## Data to use
----------------------------------------

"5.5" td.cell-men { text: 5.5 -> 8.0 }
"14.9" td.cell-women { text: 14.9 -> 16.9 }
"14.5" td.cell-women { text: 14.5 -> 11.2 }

----------------------------------------

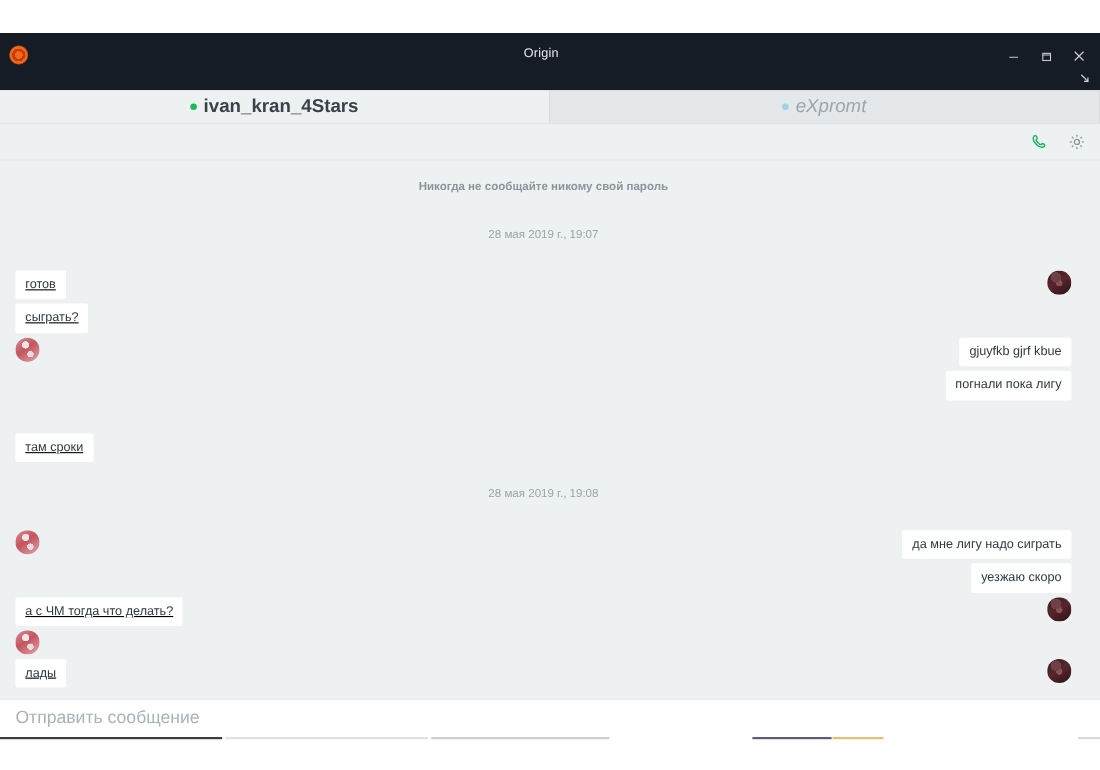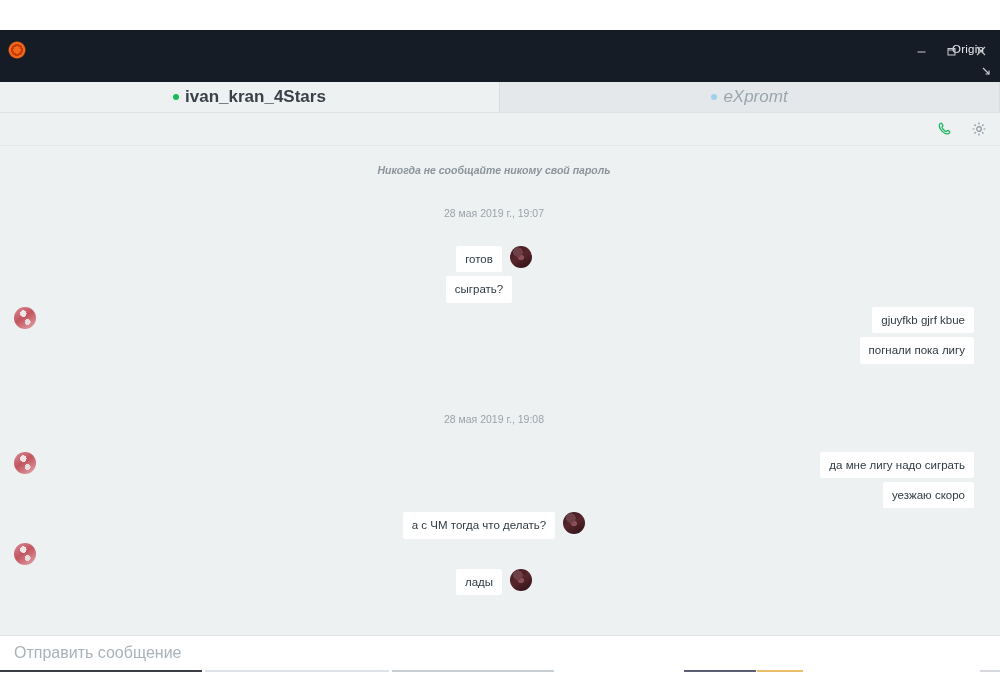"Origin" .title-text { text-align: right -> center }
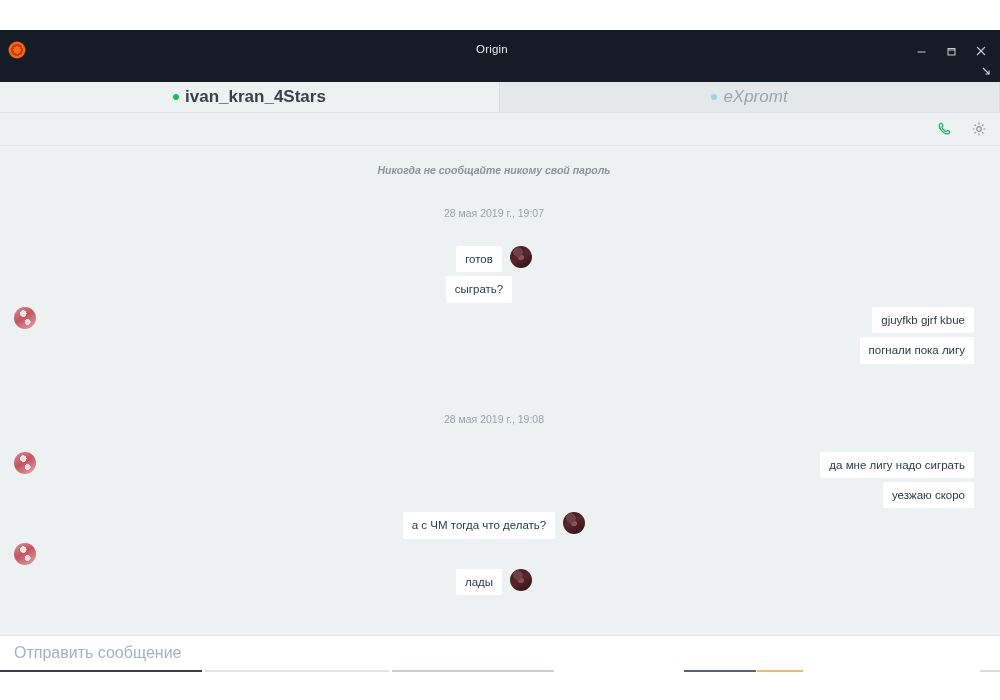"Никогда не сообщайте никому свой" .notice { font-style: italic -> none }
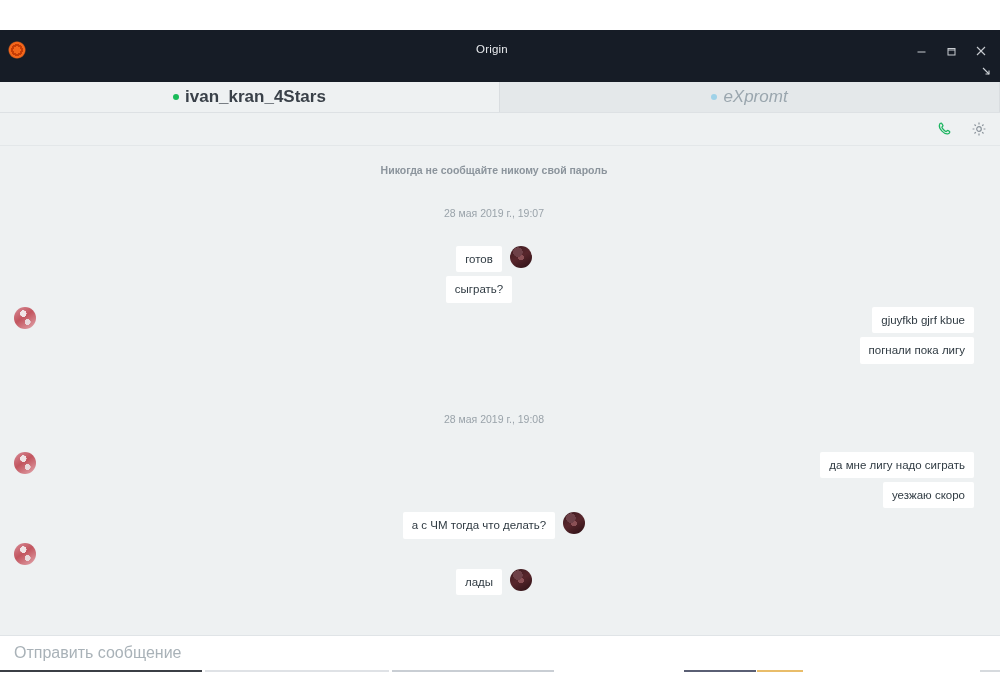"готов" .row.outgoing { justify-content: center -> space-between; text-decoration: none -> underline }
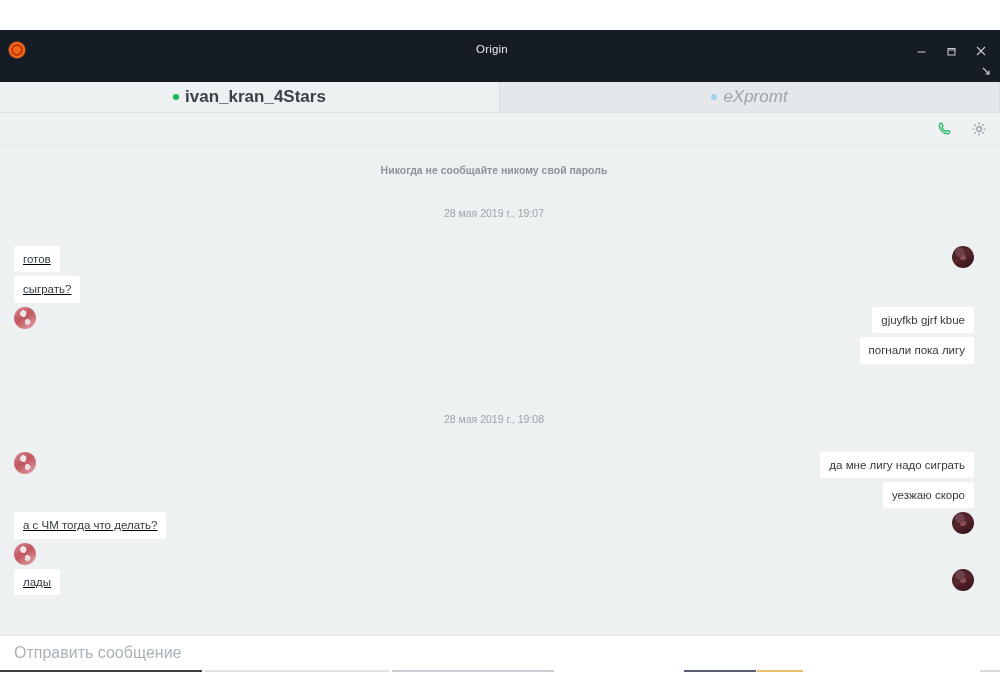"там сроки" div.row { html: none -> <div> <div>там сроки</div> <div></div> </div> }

----------------------------------------

## Problem description
In the material above, find the line containing "text: 14.9 ->" and the line containing "text: 14.5 ->", then write out exactly those two lines and every line between them, and nothing more.

## Task response
"14.9" td.cell-women { text: 14.9 -> 16.9 }
"14.5" td.cell-women { text: 14.5 -> 11.2 }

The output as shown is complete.